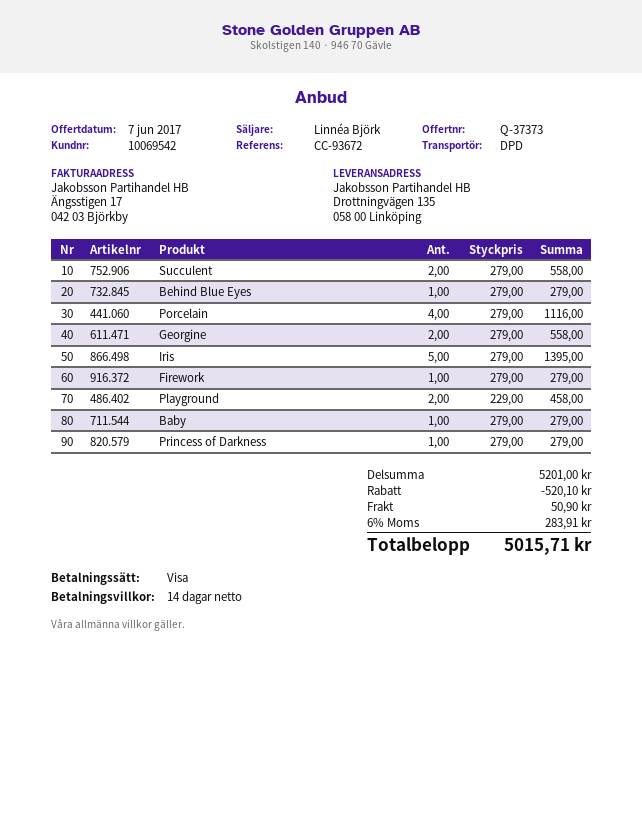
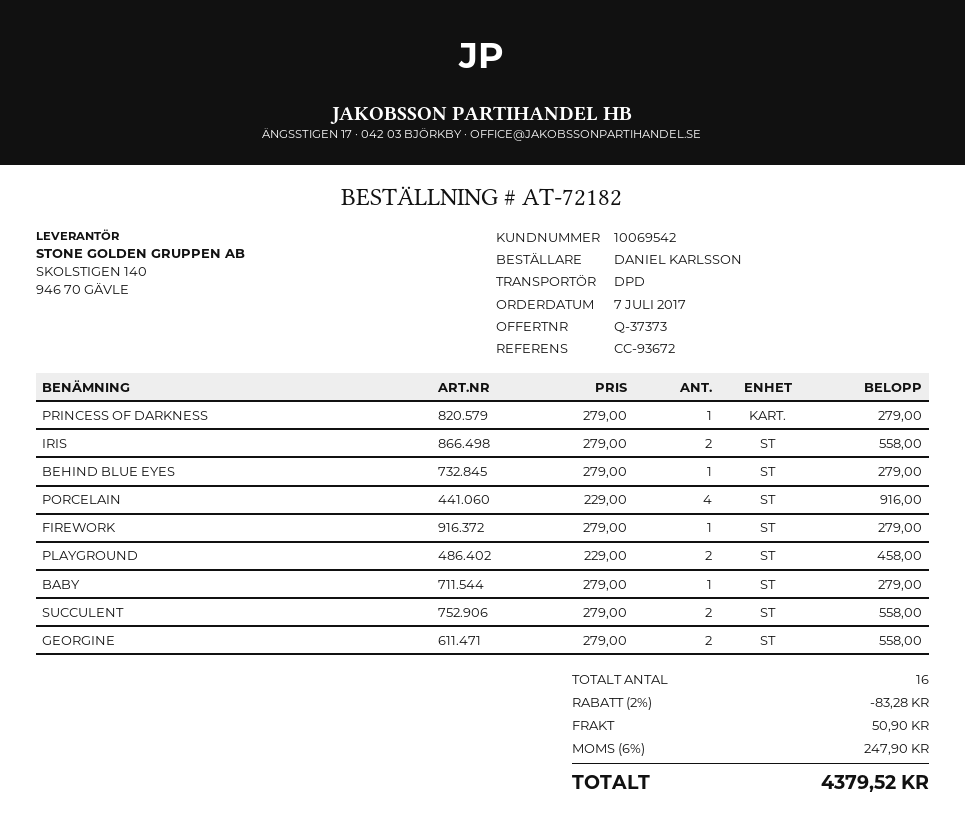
Porcelain: 4 x 279.00 = 1116.00 -> 4 x 229.00 = 916.00
Iris: 5 x 279.00 = 1395.00 -> 2 x 279.00 = 558.00
discount: 520.10 -> 83.28
tax: 6% = 283.91 -> 6% = 247.90
total: 5015.71 -> 4379.52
##########
- **Your assignment**
Reproduce each entry exactly, without the pictures.

- **Solution for this problem**
Porcelain: 4 x 279.00 = 1116.00 -> 4 x 229.00 = 916.00
Iris: 5 x 279.00 = 1395.00 -> 2 x 279.00 = 558.00
discount: 520.10 -> 83.28
tax: 6% = 283.91 -> 6% = 247.90
total: 5015.71 -> 4379.52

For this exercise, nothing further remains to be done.